少しだけ、頑張ってみようか。


鬼道君に嫌いじゃないと言われたから。
多分、期待してんだ。

もしかしたらって。







(あ、鬼道クン)
部室の影に隠れて…あんなとこで何してんだ?

ザッザッと鬼道に近づいていくと、どうやらもう1人誰かいることがわかった。

(誰だか知らねぇが…此処で立ち聞きしてやるか)

コソ、と壁から少しだけ顔をだしてみた。

…そこに立っていたのは鬼道と豪炎寺だった。


「俺……が好きだ…」

しかも豪炎寺の告白っぽい場面。

(……マジかよ…)

鬼道はなんと答えるのか。
俺は鬼道の答えをじっと待つ。

鬼道は口を開いて何か言っているがよく聞こえない。

(くそ、聞こえねぇ…)

「俺も……お前……好きだ…」

(は?好き…?お前……?)

「じゃあ…付き合っ……」

(……両想い…?)


始めから頑張ったって、なんも意味なかったんだ。

俺は耐えきれなくなって、その場から走って逃げた。


頭が痛い。
部屋にもどってベッドの上でシーツにくるまっていた。
泣きすぎて頭が痛いし水分が足りない。

「……きどー…ちゃん」

唇は乾燥していた。
少し口を動かしただけなのに薄い皮膚が裂けて血が出た。
「痛っ……」
口の中に微かに鉄の味が広がった。

少し体を起こして時計を見た。
「6時か…」
体を起こしたついでに水を飲もうとベッドから降りて部屋を出た。

食堂を覗いてみると、既に何人か椅子に座って雑談をしていた。
(…あぁ、あと30分で飯だからな。
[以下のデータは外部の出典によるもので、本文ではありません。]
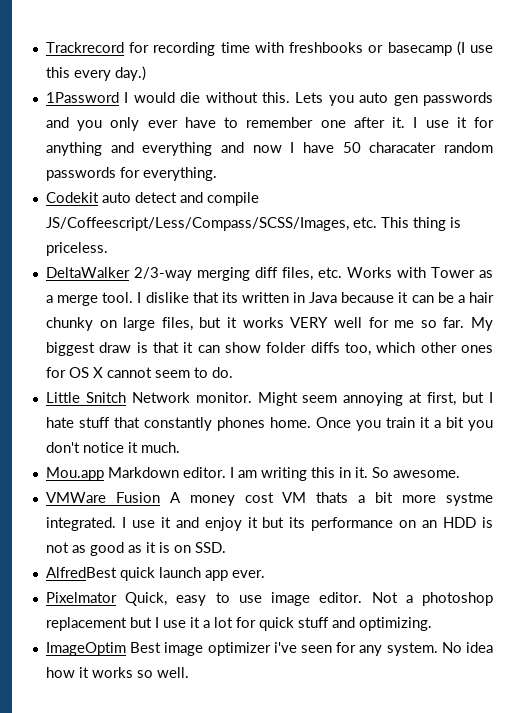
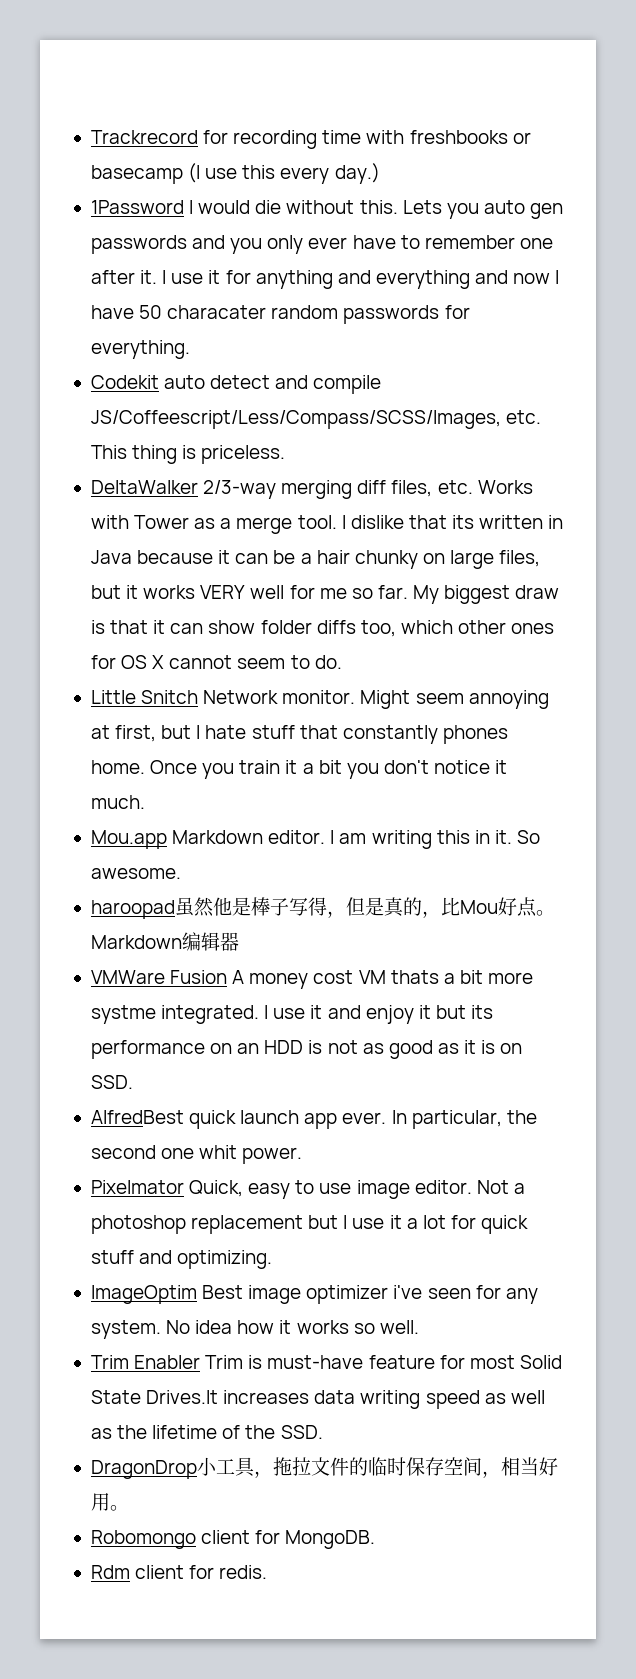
(460, 474) none -> [90,897,555,919] [90,932,239,951] // haroopad虽然他是棒子写得，但是真的，比Mou好点。Markdown编辑器
(265, 574) none -> [391,1110,537,1129] [90,1145,303,1164] In particular, the second one whit power.
(189, 672) none -> [90,1355,562,1369] [90,1390,545,1409] [90,1425,323,1439] [90,1457,558,1479] [90,1493,129,1511] [90,1530,376,1549] [90,1565,268,1579] // Trim Enabler Trim is must-have feature for most Solid State Drives.It increases data writing speed as well as the lifetime of the SSD. // DragonDrop小工具，拖拉文件的临时保存空间，相当好用。 // Robomongo client for MongoDB. // Rdm client for redis.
)
俺も座って待ってようかな。
コップに水を注いで、それを飲み干し、皆がいるところから離れた席に座ってテーブルに突っ伏した。

遠くのほうで基山クンやキャプテンの声が聞こえる。
何を言ってるのかはわからないけど。


(飯まだかな…)
そんなことを考えていると、
カタンと隣の席に誰かが座ったような気配がした。
チラ、と目だけを動かして横を見てみると鬼道クンが座っていた。
俺は思わず顔をバッと上げてしまった。
「!!!?」
何故に鬼道くん?
あっちこっちに空席があるじゃん。
なんで此所に座るんだよ。そんなに其処の席が好きなのかよ。おい。
「あぁ不動、此所座ってもいいか?」
「え、なんで此所なの、皆のとこには行かないの?」
例えば豪炎寺とか…

「此所に座っては迷惑か?」
「いや、そうじゃなくて…」

豪炎寺ほっといていいのかよ??
と思っていたら豪炎寺登場。
豪炎寺は鬼道くんの正面にトレーを置いて座った。

…ああ気まず。俺絶対コイツらの邪魔だよな。

「不動、俺も此所で食べてもいいか?」
「…もう好きにしろよ」

飯を取りに席を立った。
正直鬼道クンが隣ってのは嬉しい。
けどな、隣でイチャつかれたらどうすんだよ。
ああ俺はどうすれば…

…あ、今日はカレーかよ。
よっしゃトマト入ってねーぞ。

と喜びも束の間。
席に戻っていただきます、とカレーを口に運んだ瞬間。
「いィッ!!」
びりびりっと激痛が走っておもわず顔をしかめた。

「どうしたんだ?
…ッ、唇切れてるじゃないか」



鬼道クンの長い指が俺の唇に触れた。
ツイと撫でると困ったように眉を寄せた。
俺はパシッとその手を払ってガタッと席を立った。
わなわなと体が震える。
皆何の騒ぎだとこちらを見ているが、そんなことどうでもいい。
ぎゅっと拳を強く握った。


豪炎寺が好きならことするなよ。
簡単に俺に触んなよ。
諦められなくなるだろ?
触れられる度、どんどん好きになってく自分が怖い。
…あんたは俺の心を滅茶苦茶に引っ掻き回してくんだ。


ぎゅうっと胸が締め付けられるような苦しみが襲いかかってきた。

俺は食堂から逃げるように出ていった。